Preparazione all'Esame

E’ fortemente consigliato un digiuno di almeno 10-12 ore. Prima del prelievo ematico, alcuni laboratori potrebbero richiedere di osservare un digiuno di almeno 10-12 ore. Alcuni medicinali possono influenzare l'esito dell'elettroforesi, pertanto è consigliabile segnalare al medico eventuali terapie in corso.

Come si Effettua l'Esame?

Per ottenere il tracciato elettroforetico sul siero è necessario sottoporsi ad un semplice prelievo di sangue dalla vena di un braccio.
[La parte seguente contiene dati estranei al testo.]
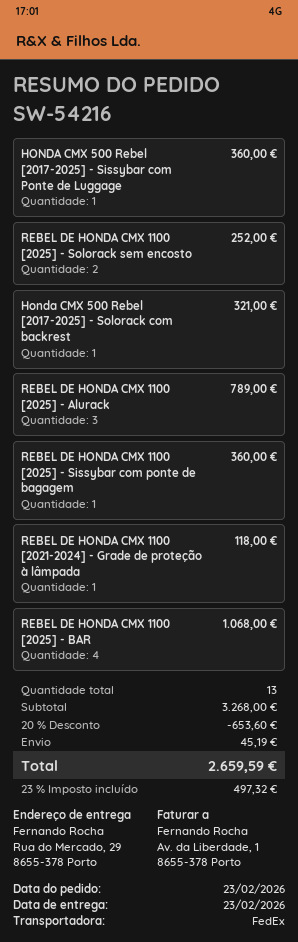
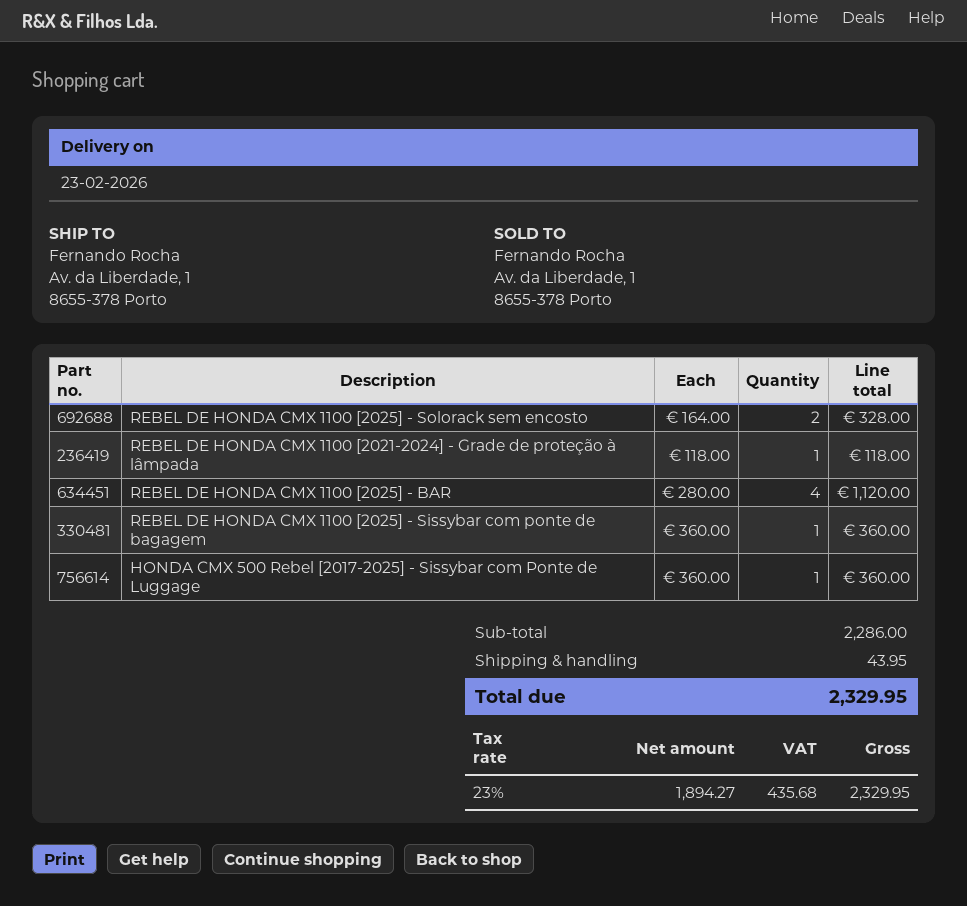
ship to: Rua do Mercado, 29, 8655-378 Porto -> Av. da Liberdade, 1, 8655-378 Porto
REBEL DE HONDA CMX 1100 [2025] - Solorack sem encosto: 2 for 252.00 -> 2 for 328.00
Honda CMX 500 Rebel [2017-2025] - Solorack com backrest: 1 for 321.00 -> none
REBEL DE HONDA CMX 1100 [2025] - Alurack: 3 for 789.00 -> none
REBEL DE HONDA CMX 1100 [2025] - BAR: 4 for 1068.00 -> 4 for 1120.00
subtotal: 3268.00 -> 2286.00
discount: 20% = 653.60 -> none
shipping: 45.19 -> 43.95
tax: 23% = 497.32 -> 23% = 435.68
total: 2659.59 -> 2329.95

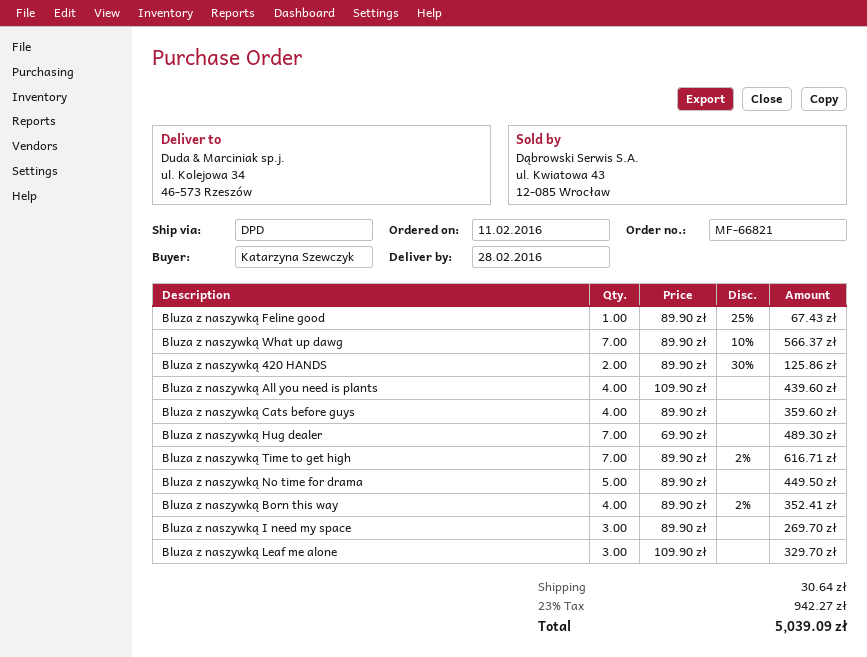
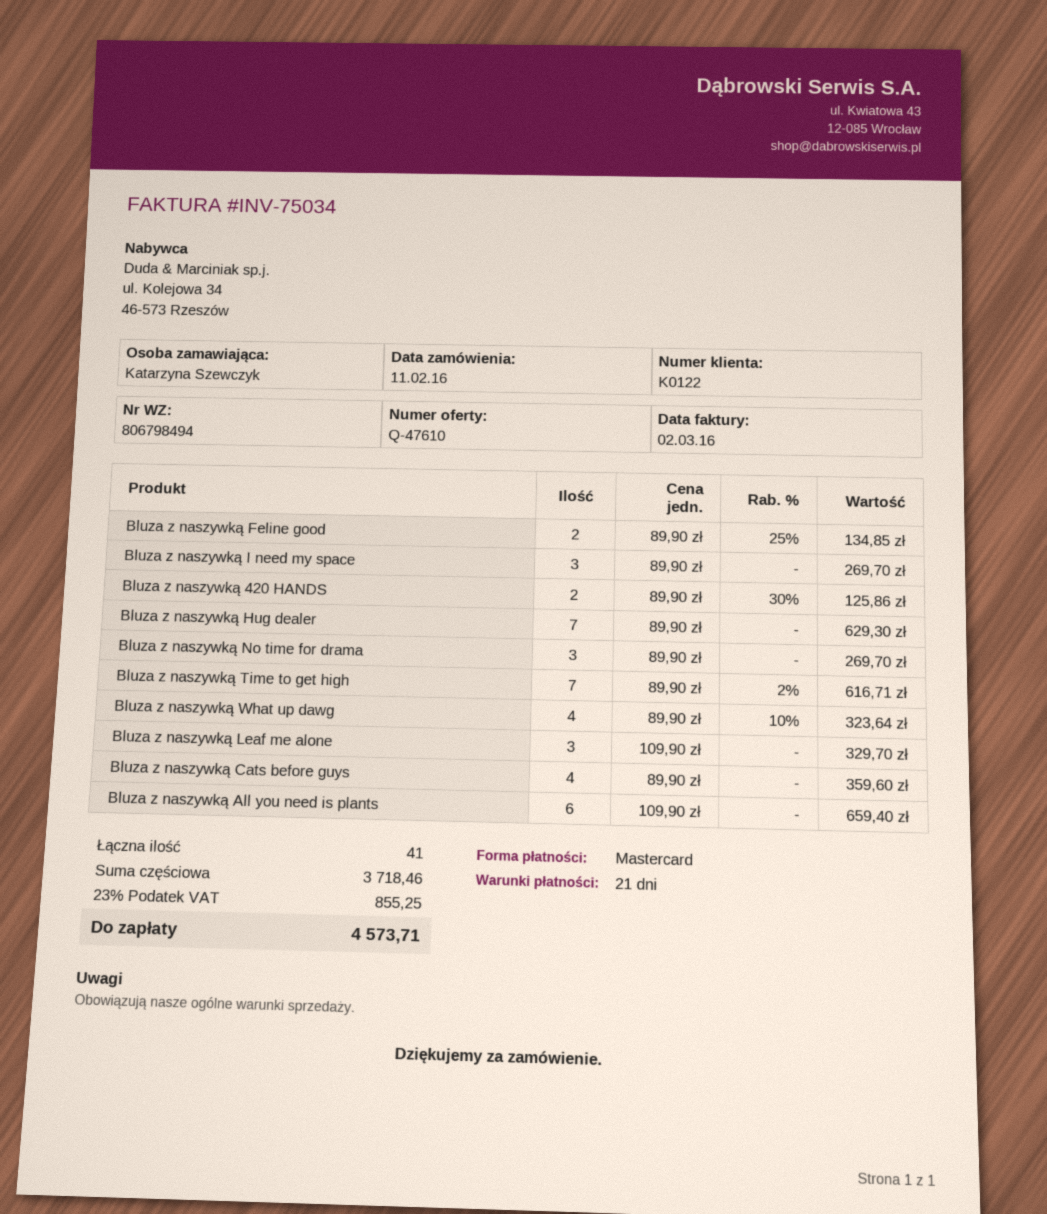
Bluza z naszywką Feline good: 1 x 89.90 - 25% = 67.43 -> 2 x 89.90 - 25% = 134.85
Bluza z naszywką What up dawg: 7 x 89.90 - 10% = 566.37 -> 4 x 89.90 - 10% = 323.64
Bluza z naszywką All you need is plants: 4 x 109.90 = 439.60 -> 6 x 109.90 = 659.40
Bluza z naszywką Hug dealer: 7 x 69.90 = 489.30 -> 7 x 89.90 = 629.30
Bluza z naszywką No time for drama: 5 x 89.90 = 449.50 -> 3 x 89.90 = 269.70
Bluza z naszywką Born this way: 4 x 89.90 - 2% = 352.41 -> none
shipping: 30.64 -> none
tax: 23% = 942.27 -> 23% = 855.25
total: 5039.09 -> 4573.71

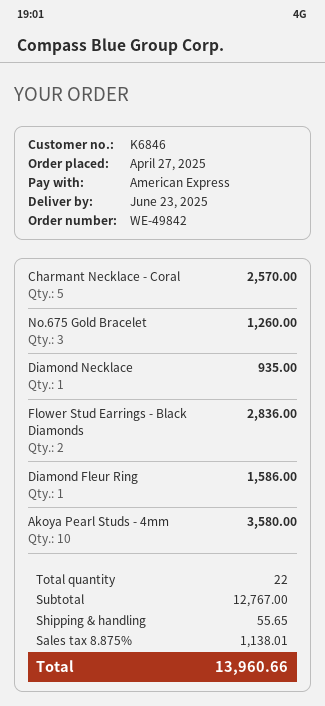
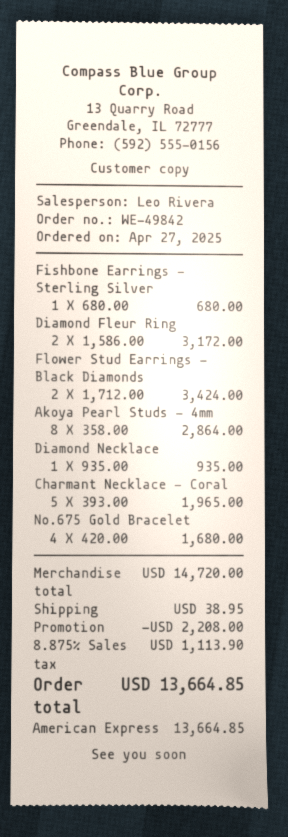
Charmant Necklace - Coral: 5 for 2570.00 -> 5 for 1965.00
No.675 Gold Bracelet: 3 for 1260.00 -> 4 for 1680.00
Flower Stud Earrings - Black Diamonds: 2 for 2836.00 -> 2 for 3424.00
Diamond Fleur Ring: 1 for 1586.00 -> 2 for 3172.00
Akoya Pearl Studs - 4mm: 10 for 3580.00 -> 8 for 2864.00
Fishbone Earrings - Sterling Silver: none -> 1 for 680.00
subtotal: 12767.00 -> 14720.00
discount: none -> 2208.00
shipping: 55.65 -> 38.95
tax: 8.875% = 1138.01 -> 8.875% = 1113.90
total: 13960.66 -> 13664.85

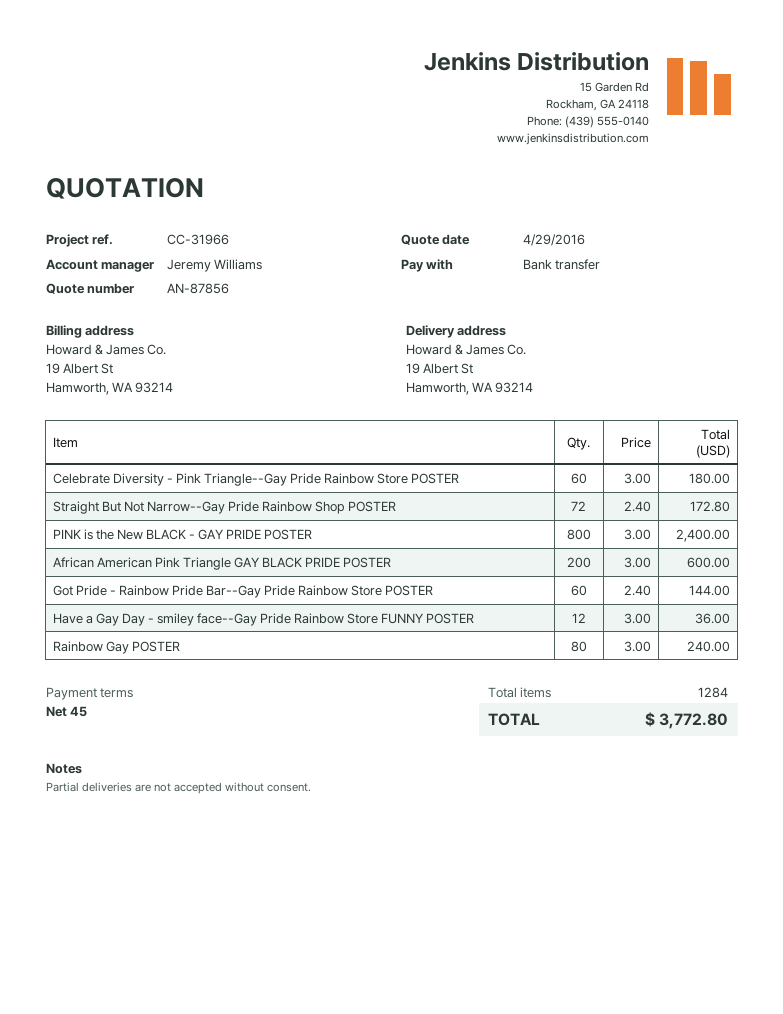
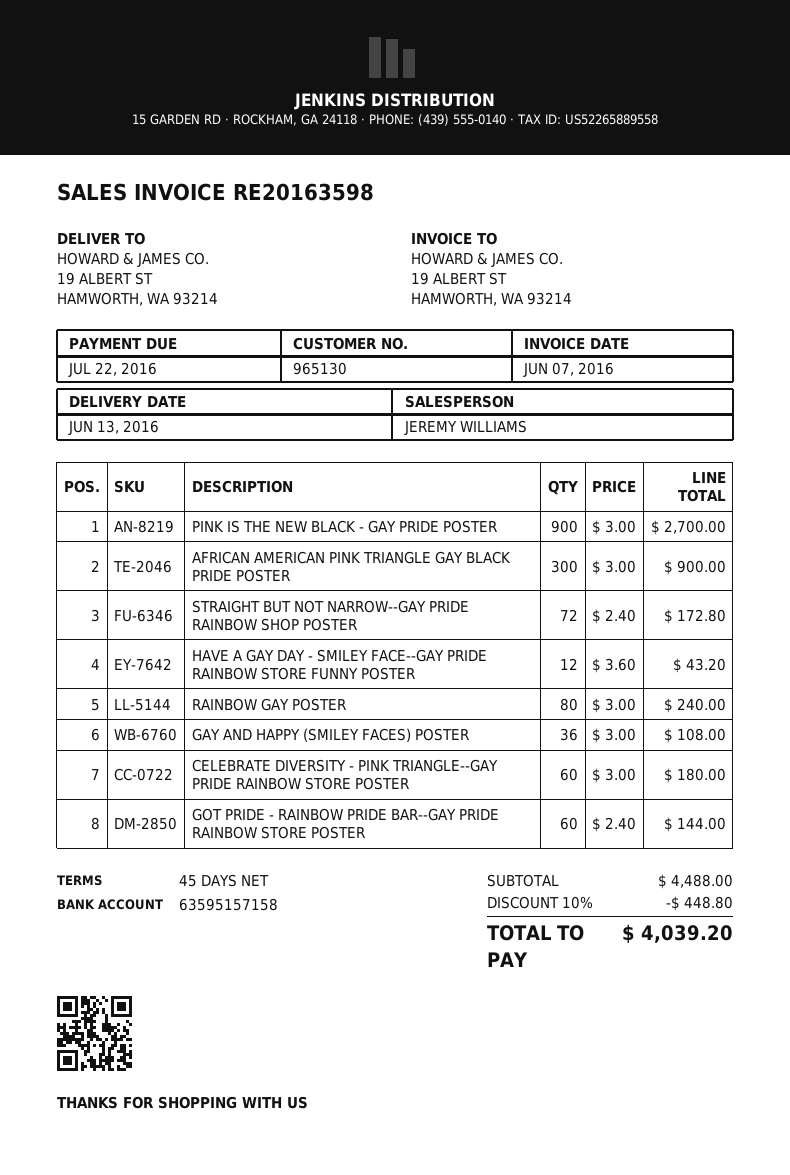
PINK is the New BLACK - GAY PRIDE POSTER: 800 x 3.00 = 2400.00 -> 900 x 3.00 = 2700.00
African American Pink Triangle GAY BLACK PRIDE POSTER: 200 x 3.00 = 600.00 -> 300 x 3.00 = 900.00
Have a Gay Day - smiley face--Gay Pride Rainbow Store FUNNY POSTER: 12 x 3.00 = 36.00 -> 12 x 3.60 = 43.20
GAY AND HAPPY (SMILEY FACES) POSTER: none -> 36 x 3.00 = 108.00
discount: none -> 10% = 448.80
total: 3772.80 -> 4039.20

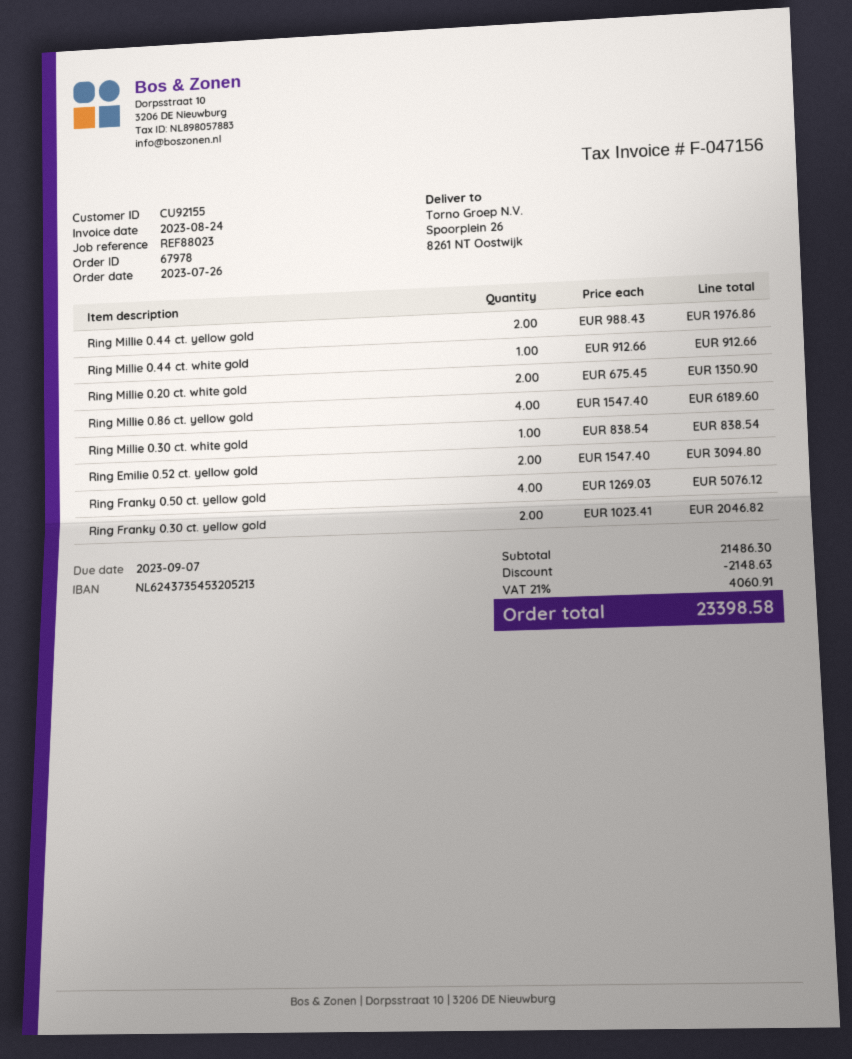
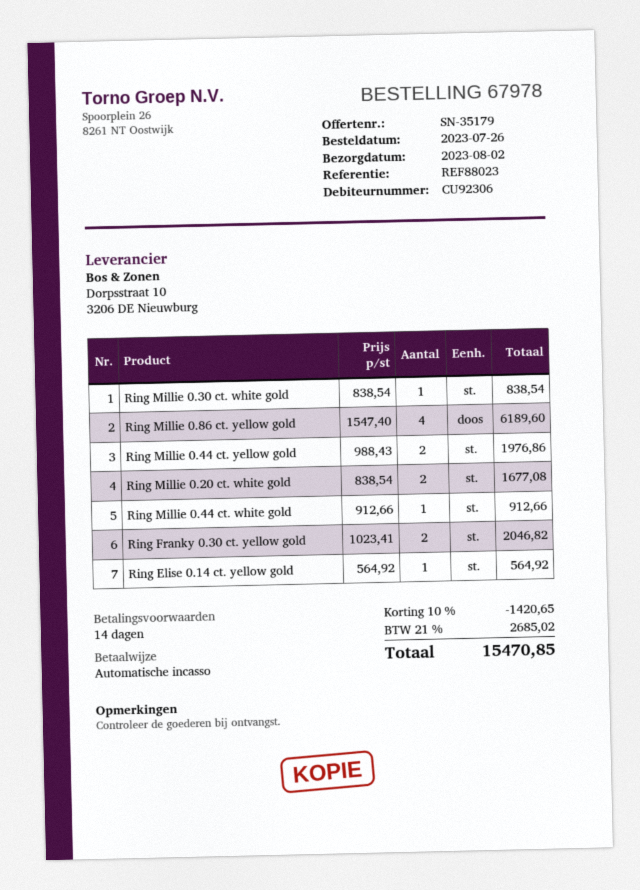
customer number: CU92155 -> CU92306
Ring Millie 0.20 ct. white gold: 2 x 675.45 = 1350.90 -> 2 x 838.54 = 1677.08
Ring Emilie 0.52 ct. yellow gold: 2 x 1547.40 = 3094.80 -> none
Ring Franky 0.50 ct. yellow gold: 4 x 1269.03 = 5076.12 -> none
Ring Elise 0.14 ct. yellow gold: none -> 1 x 564.92 = 564.92
discount: 2148.63 -> 1420.65
tax: 21% = 4060.91 -> 21% = 2685.02
total: 23398.58 -> 15470.85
Elettroforesi delle proteine urinarie (analisi delle urine): è necessario raccogliere una piccola quantità di urine in un apposito contenitore sterile.

Interpretazione dei Risultati

Il risultato dell’elettroforesi proteica si presenta sotto forma di un grafico che illustra le diverse frazioni proteiche. L'alterazione del rapporto tra questi tipi di proteine è indicativa di alcune condizioni patologiche. L'eventuale alterazione del rapporto tra questi gruppi di proteine si osserva durante alcuni stati patologici. Nota bene: l'intervallo di riferimento dell'esame può variare leggermente in funzione di età, sesso e strumentazione in uso nel laboratorio analisi. Per questo motivo, è preferibile consultare i range riportati direttamente sul referto.

Albumina Alta o Bassa

Per quanto riguarda l’albumina è preferibile effettuarne la misura diretta, poiché nel tracciato elettroforetico essa risente della misura delle proteine totali. L’interpretazione di questo risultato non è quindi immediata né semplice; l’albumina rappresenta la principale componente proteica del siero, è prodotta dal fegato in condizioni fisiologiche normali. Il livello di albumina è ridotto in circostanze in cui si verifichi una riduzione nella produzione, oppure un aumento della perdita o nei processi di smaltimento. Malnutrizione, una sofferenza del fegato, una ridotta capacità di recupero delle proteine a livello renale (ad esempio in caso di sindrome nefrosica), terapie ormonali e gravidanza possono spiegare un basso livello di albumina.

Gamma Globuline Alte

Un aumento delle gamma globuline, ad esempio, può suggerire una risposta immunitaria attiva.

Un picco nella zona delle gamma globuline può indicare un’infezione o un’infiammazione cronica.

Importanza del Monitoraggio

Monitorare regolarmente l’elettroforesi delle sieroproteine è fondamentale per prevenire e trattare condizioni potenzialmente gravi. Le proteine sieriche sono essenziali per la salute generale del corpo. Alterazioni nei loro livelli possono avere conseguenze significative, influenzando il sistema immunitario, la coagulazione del sangue e la capacità di trasportare nutrienti.